The palace brings together traditional Thai architecture and Western influences. Many of the buildings within the complex boast intricate carvings, mosaics, murals, ceramic tiles and gold leaf cladding. If you happen to visit on a bright day, these decorative features will glisten beautifully in the sun.
I was fortunate to visit the Grand Palace just after Thailand started to cautiously open after the pandemic in late 2021. Although the complex was busy, the crowds were not overwhelming, and it was easy to find quieter corners to simply take in the architectural beauty.
However, this is not usually the case. The Grand Palace is one of the most popular landmarks in Bangkok, so expect it to be extremely busy, especially in the high season. To beat the crowds and the scorching heat, head there as early as possible.
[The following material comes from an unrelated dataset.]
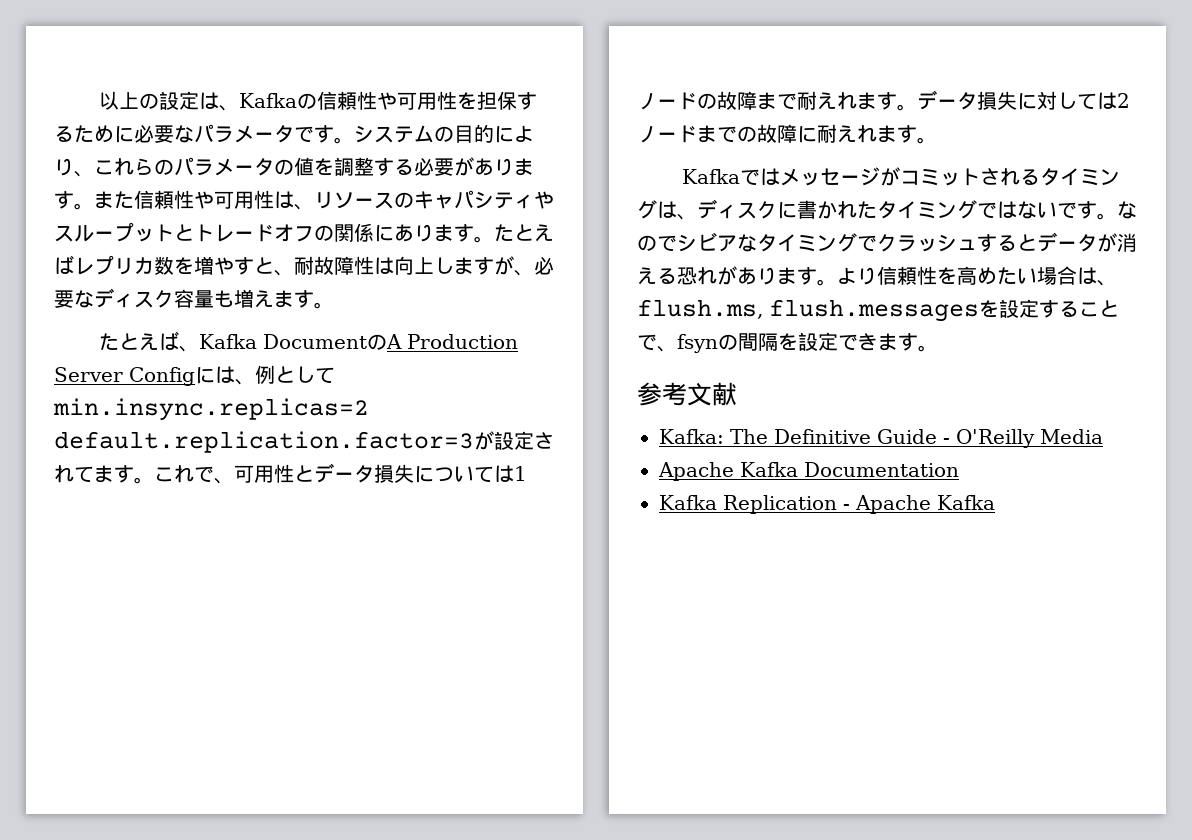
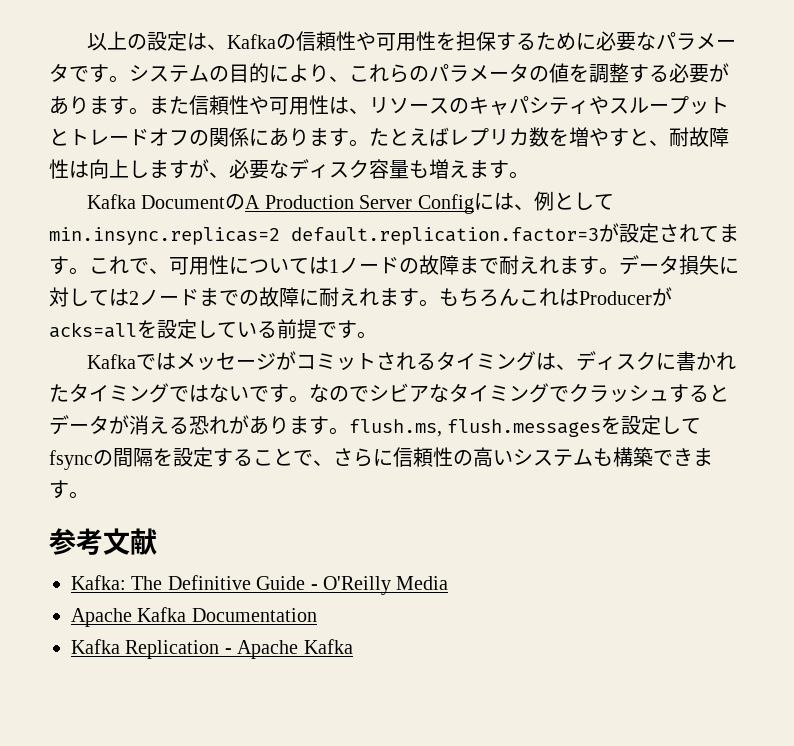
[99,331,200,352] たとえば、 -> (529, 175) none
[294,463,414,483] とデータ損失 -> (229, 265) none
(937, 140) none -> [439,287,672,307] [49,319,377,339] もちろんこれはProducerがacks=allを設定している前提です。
[837,266,1117,286] [637,299,1119,322] [637,332,838,353] より信頼性を高めたい場合は、flush.ms, flush.messagesを設定することで、fsynの間隔を設定 -> [349,415,702,437] [49,447,653,470] flush.ms, flush.messagesを設定してfsyncの間隔を設定することで、さらに信頼性の高いシステムも構築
Entry to the palace is 500 baht (15 USD) per person. Keep in mind that the palace is also a religious sight. Make sure to dress modestly and cover your knees and shoulders. You can purchase a sarong at the entrance to the palace if needed.
Getting to The Grand Palace
The closest MRT station is Sanam Chai. It’s just a 15-minute walk away from the palace. You can also take the Chao Phraya Express boat to the Tha Tien pier. The Grand Palace is just a short walk away.
If you would like to learn more about the Grand Palace on your visit, check out one of these tours:
Visit Wat Pho
Another famous landmark worth adding to your list of things to do in Bangkok is Wat Pho, also known as the Temple of the Reclining Buddha. Established in the 16th century, this is one of the oldest and largest temple complexes in the Thai capital.
Wat Pho is famous for being the home of the giant reclining Buddha figure covered in gold leaf. At 46 meters long and 15 meters high, it is certainly an impressive site. Visitors can walk around it to appreciate its scale.
But there is more to Wat Pho than the reclining Buddha. Make sure to explore the grounds within the temple complex. You will get to see stupas, intricate murals, quiet chapels and over 1,000 Buddha statues. Aside from the reclining Buddha’s pavilion which does get crowded, the rest of Wat Pho is relatively quiet. It’s a great place to simply wander and take it the beautiful surroundings.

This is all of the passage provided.